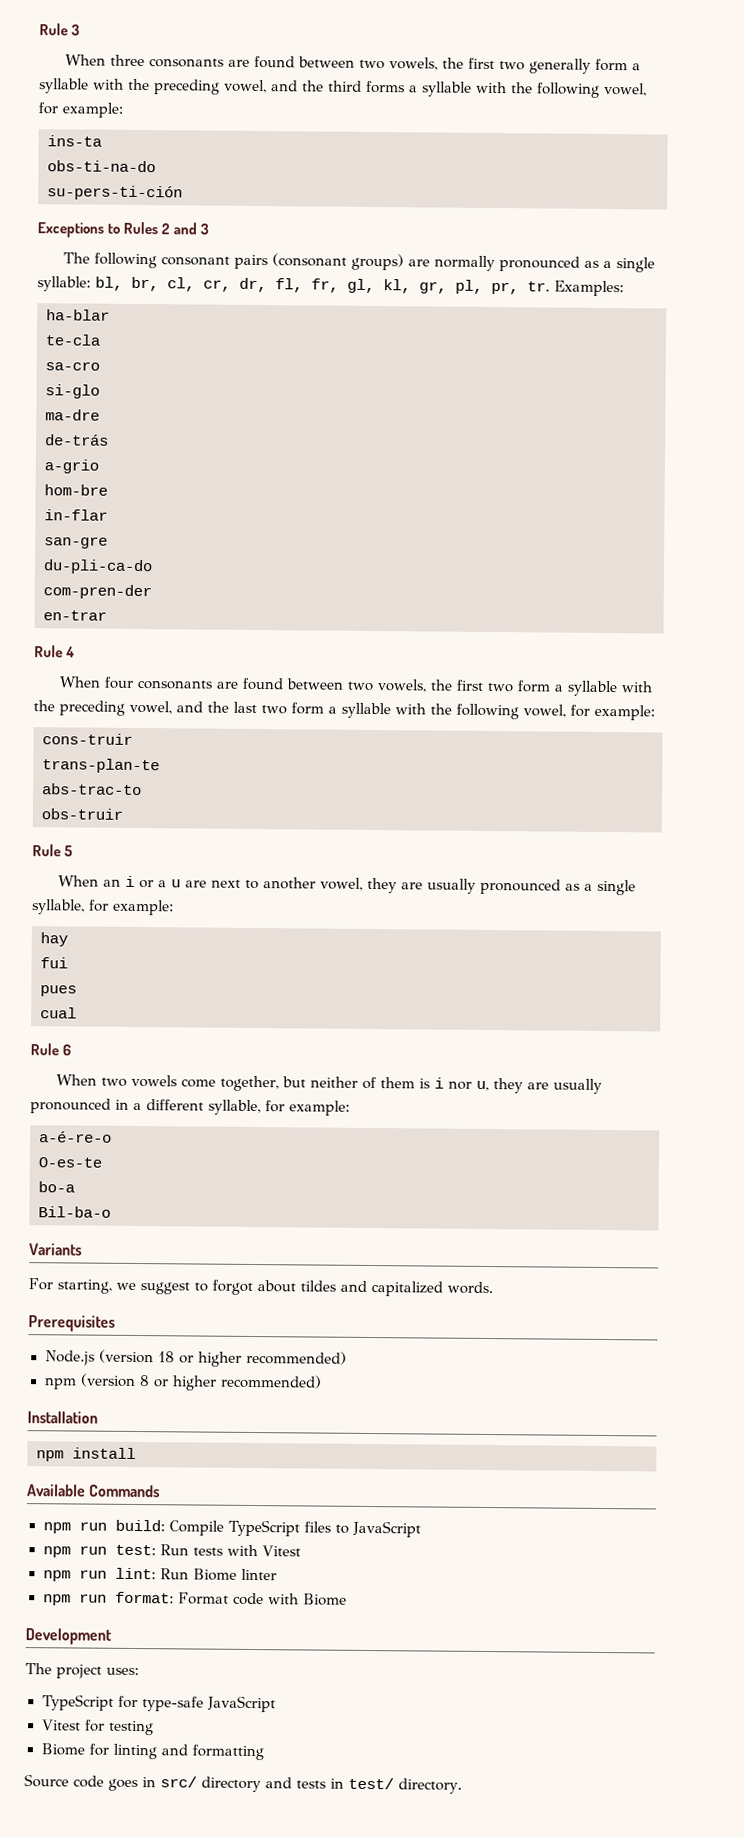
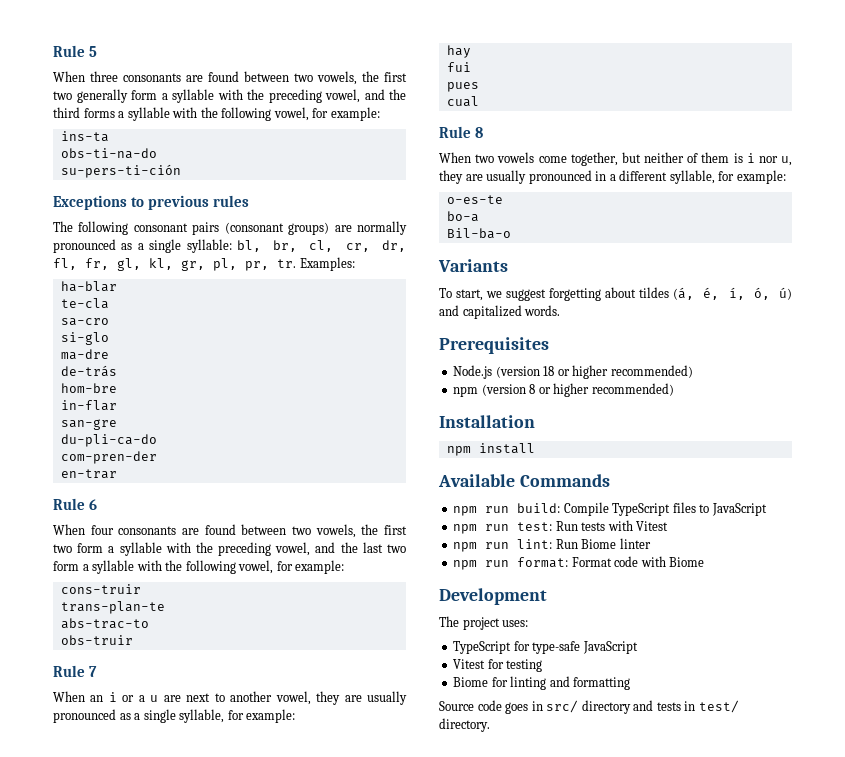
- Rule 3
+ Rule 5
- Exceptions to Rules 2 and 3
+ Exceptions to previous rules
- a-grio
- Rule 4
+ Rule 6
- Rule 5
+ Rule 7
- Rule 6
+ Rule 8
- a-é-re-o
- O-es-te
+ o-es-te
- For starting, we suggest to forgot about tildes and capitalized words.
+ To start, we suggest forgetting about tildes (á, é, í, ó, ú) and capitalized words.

++++++++++

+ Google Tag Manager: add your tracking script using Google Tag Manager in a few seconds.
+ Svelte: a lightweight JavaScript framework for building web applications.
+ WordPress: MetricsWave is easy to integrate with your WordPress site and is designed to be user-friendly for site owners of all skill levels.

++++++++++

> _Problem to work on_: Which lines above run from the one containing "- For starting, we" down to the one containing "ú) and capitalized words."? Repeat exactly those, both ends included, and nothing else.

> _Exercise response_:
- For starting, we suggest to forgot about tildes and capitalized words.
+ To start, we suggest forgetting about tildes (á, é, í, ó, ú) and capitalized words.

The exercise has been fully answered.